Melissa Hines, a professor of psychology at City University London who studies gender differences, said the study’s findings are troubling but not surprising -- they closely parallel findings about girls’ and women’s self-assessment of math skills. And because popular perceptions of gender differences affect girls’ choices of educational options and careers, “the mythology about sex differences in cognitive abilities is not benign,” Hines says.

Hargittai went back earlier this year and tested and interviewed almost half of the subjects who participated in her 2001-02 study, after they had accumulated five more years of Internet use. Although men’s and women’s relative skill remained roughly equal to each other, five more years of experience had not changed men’s higher regard for their own skills.

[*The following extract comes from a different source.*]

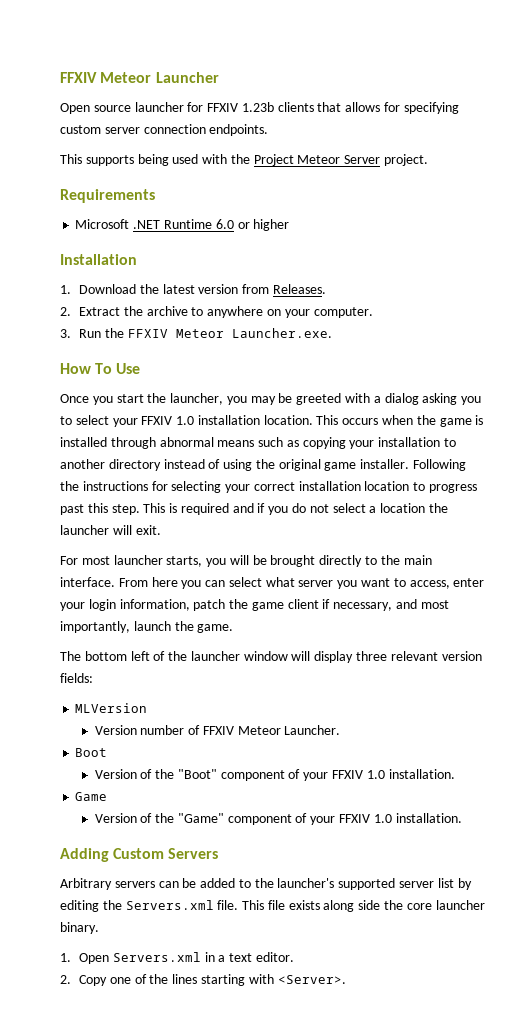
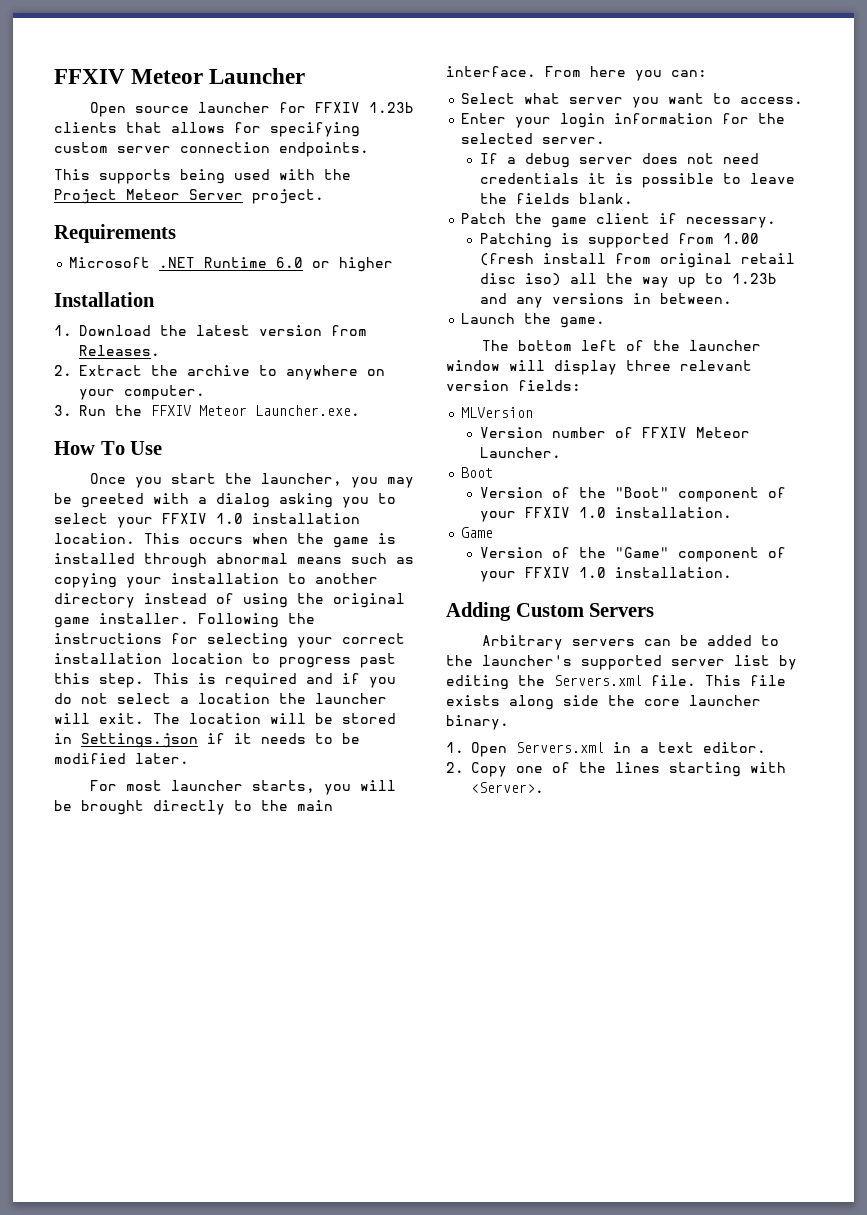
(161, 530) none -> [153,713,396,724] [54,733,360,748] [54,753,189,764] The location will be stored in Settings.json if it needs to be modified later.
[205,577,262,587] can select -> [671,70,707,77] [461,93,516,104] can: // Select
[409,578,485,589] [60,599,449,611] [60,621,171,633] access, enter your login information, patch the game client if necessary, and most importantly, launch -> [740,97,804,104] [461,113,786,128] [461,133,606,144] [480,153,760,168] [480,173,796,188] [480,193,634,204] [461,213,777,228] [480,233,760,248] [480,253,796,268] [480,273,778,288] [480,293,733,308] [461,313,516,324] access. // Enter your login information for the selected server. // If a debug server does not need credentials it is possible to leave the fields blank. // Patch the game client if necessary. // Patching is supported from 1.00 (fresh install from original retail disc iso) all the way up to 1.23b and any versions in between. // Launch

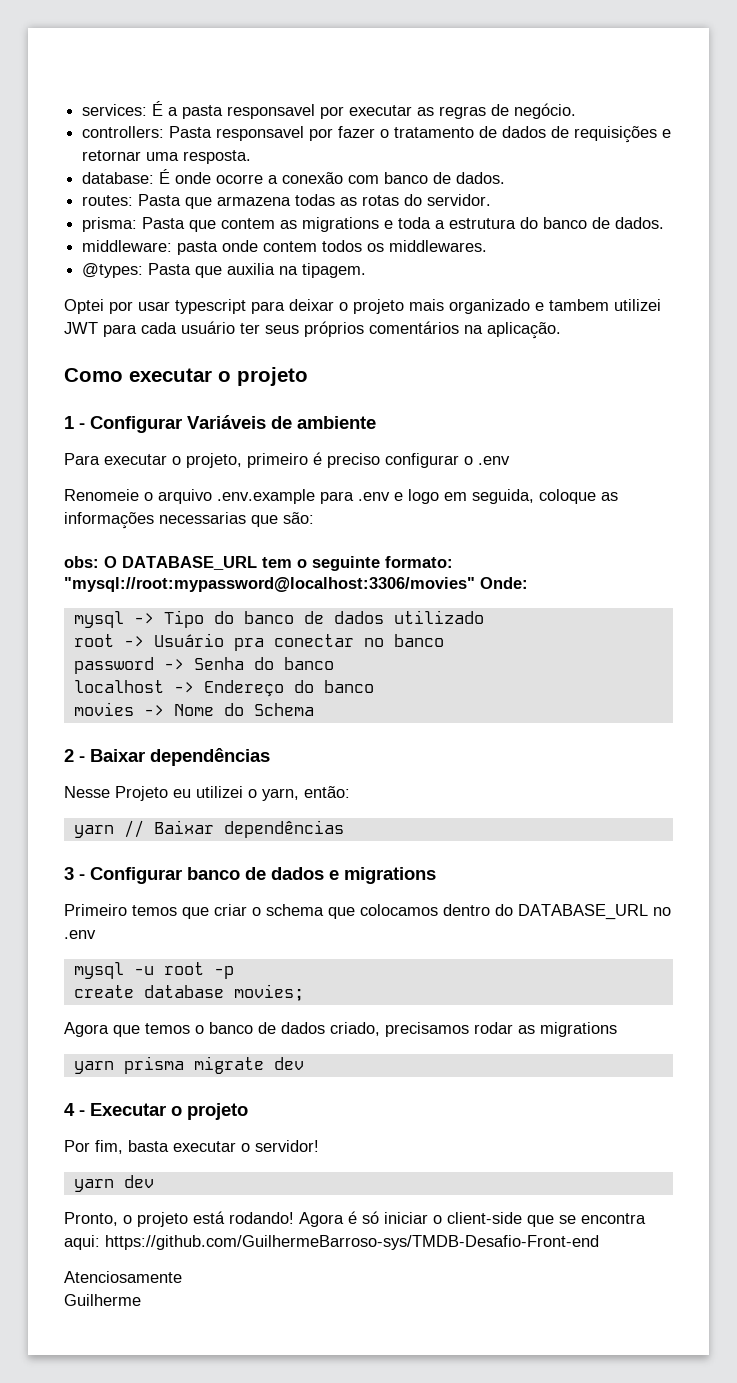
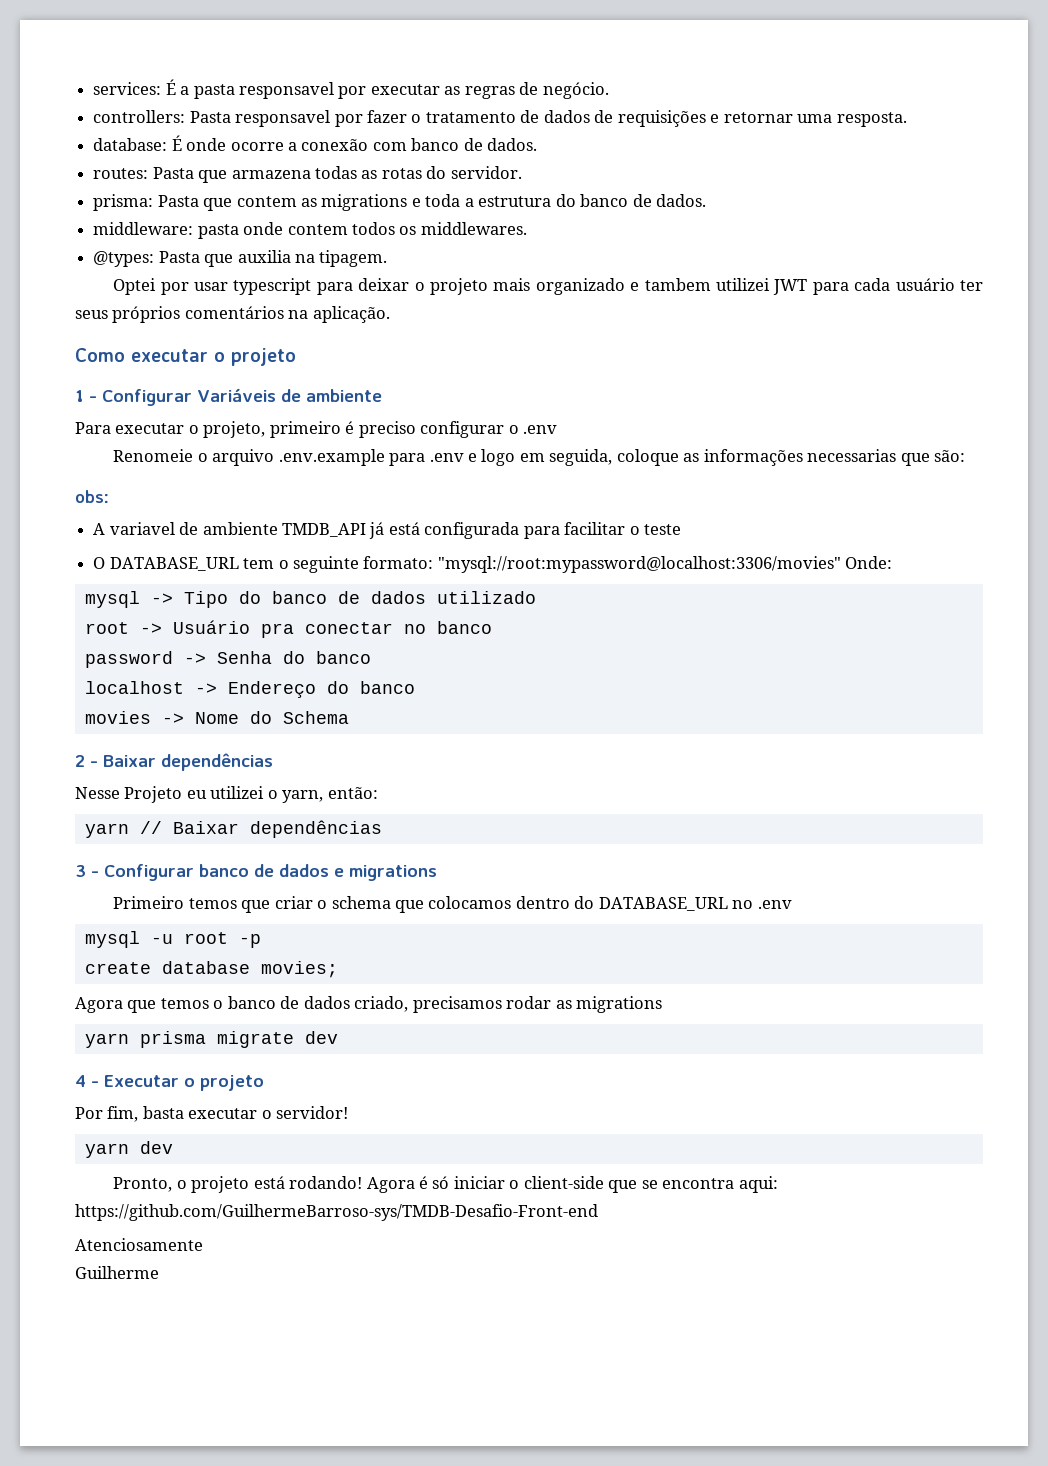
(99, 562) none -> [93,522,682,539] // A variavel de ambiente TMDB_API já está configurada para facilitar o teste //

In the original study, Hargittai gave subjects a number of online assignments and then assessed their skill. The tasks included finding career or job information, accessing examples of children’s art, locating tax forms, finding a car for purchase and listening to music online. The 2006 update asked participants to track down the medical definition of lactose intolerance and find recipes for someone suffering from the condition.

Just as in the realms of math and science, where perceived gender differences appear to become self-fulfilling prophecies, she fears women’s lower confidence levels with the Internet will put them at a disadvantage relative to men in the digital age.

“By underestimating their ability to effectively use the Web, women may be limiting the extent of their online behavior, the ways in which they use the Internet and, ultimately, the career choices they make,” said Hargittai, assistant professor of communication studies at Northwestern University and co-author, with Princeton University researcher Steven Shafer, of the article titled “Differences in Actual and Perceived Online Skills: The Role of Gender.”